Kenzo Tokuoka : Tendre est le cirque
Le quatuor masculin de la compagnie belge Le Carré Curieux transcende les disciplines circassiennes dans un spectacle éponyme où l’insolite transforme la performance en acte poétique. Entrevue avec Kenzo Tokuoka.
Ils sont quatre, venus de divers horizons et réunis par la même passion à l’École des Arts du cirque de Bruxelles. Promo 2004. Le seul Belge de la bande, Gert De Cooman, est spécialisé en mât chinois et tissu aérien. Le Franco-japonais Kenzo Tokuoka est acrobate et monocycliste. Le Franco-suisse Luca Aeschlimann jongle avec des balles et le Français Vladimir Couprie, avec un diabolo. D’emblée, la chimie opère et une amitié naît. Solide. Forts de l’accueil réservé à leurs prestations scolaires, les jeunes artistes créent une compagnie avant même d’être diplômés.
"La singularité du Carré Curieux, c’est qu’on n’est que des mecs sur scène, mais qu’on ne vient pas jouer les gros bras, assure Tokuoka.

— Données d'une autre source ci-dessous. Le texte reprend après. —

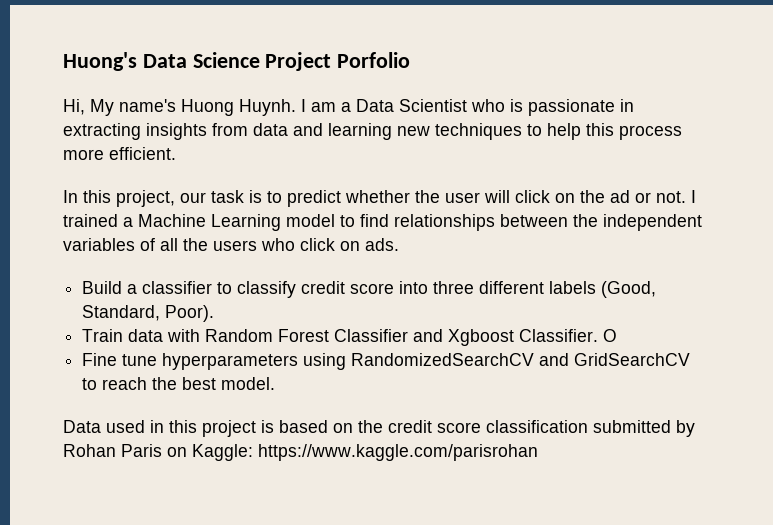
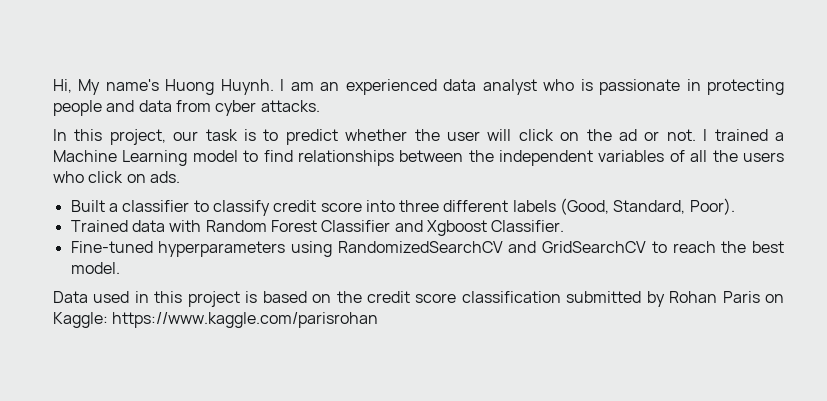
- Huong's Data Science Project Porfolio
- I am a Data Scientist who is passionate in extracting insights from data and learning new techniques to help this process more efficient.
+ I am an experienced data analyst who is passionate in protecting people and data from cyber attacks.
- Build a classifier to classify credit score into three different labels (Good, Standard, Poor).
+ Built a classifier to classify credit score into three different labels (Good, Standard, Poor).
- Train data with Random Forest Classifier and Xgboost Classifier. O
- Fine tune hyperparameters using RandomizedSearchCV and GridSearchCV to reach the best model.
+ Trained data with Random Forest Classifier and Xgboost Classifier.
+ Fine-tuned hyperparameters using RandomizedSearchCV and GridSearchCV to reach the best model.

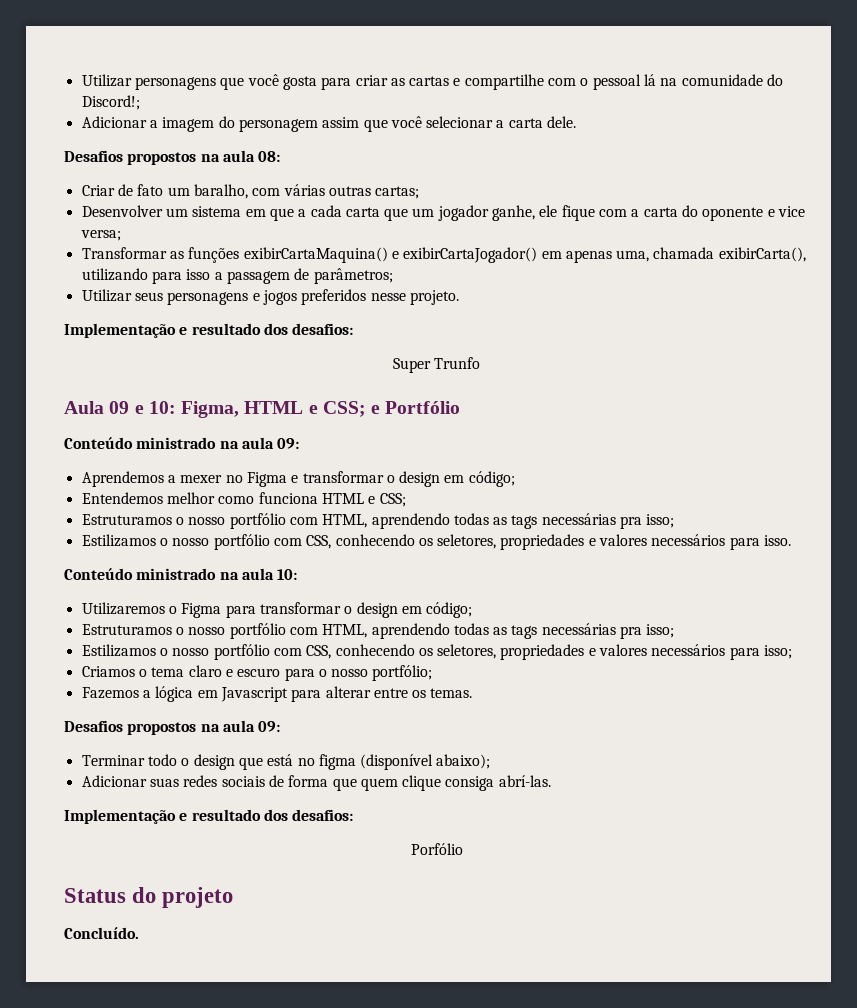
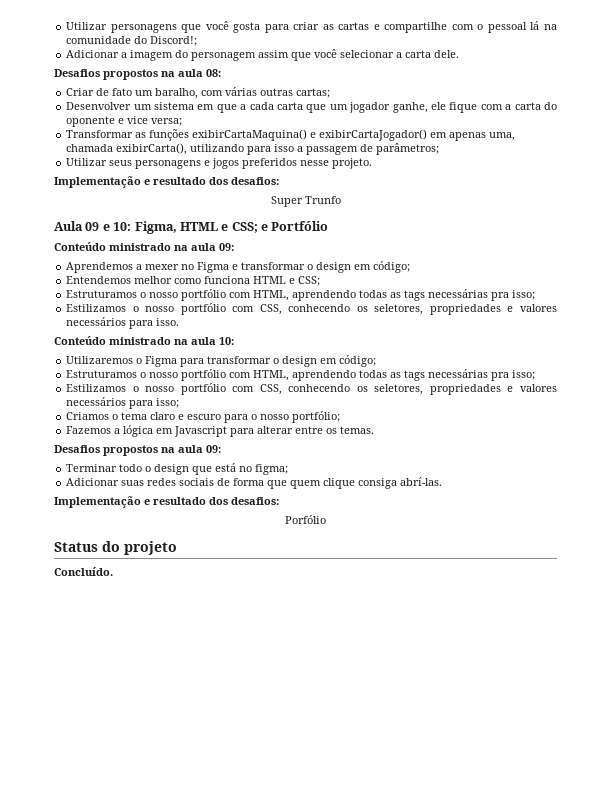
- Terminar todo o design que está no figma (disponível abaixo);
+ Terminar todo o design que está no figma;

Parce qu’on assume totalement le côté tendre qu’on porte tous en nous et l’amour qu’on éprouve les uns pour les autres."
Fenêtre sur la vie de quatre colocs, le spectacle parle de la façon dont les relations nous révèlent à nous-mêmes en même temps qu’à l’autre. Dans un salon sans frontières apparentes, chacun occupe son territoire: canapé, igloo, tente perchée en hauteur… Sur fond de jeu et de légèreté, chacun explore les multiples facettes de son identité, réservant quelques surprises à ses compagnons de vie de même qu’au public.
La dimension surréaliste de l’univers mis en place est renforcée par des éclairages très graphiques qui créent parfois des illusions d’optique. Car la première singularité de la compagnie, c’est qu’elle détourne les techniques circassiennes pour générer de nouvelles images, ludiques ou insolites. Devenu toupie, le diabolo acquiert une indépendance inattendue. Privé de ses haubans, le mât chinois devient prétexte à la rencontre. Caché par une grande robe, le monocycle devient facteur de rêve, de poésie. Un cirque résolument contemporain que les quatre garçons qualifient de "vivant".
"On ne prétend pas être révolutionnaires, précise Tokuoka. On fait du spectacle vivant et, contrairement à la tendance, en Europe, à revenir à l’essence du cirque, on estime que la discipline ne doit fermer aucune porte aux influences extérieures. S’intéresser au cinéma, à la sculpture, à la danse, au théâtre, aux arts plastiques n’a rien d’aliénant. C’est une nécessité pour pouvoir prétendre faire de l’art et ne pas être simplement dans un processus de démonstration."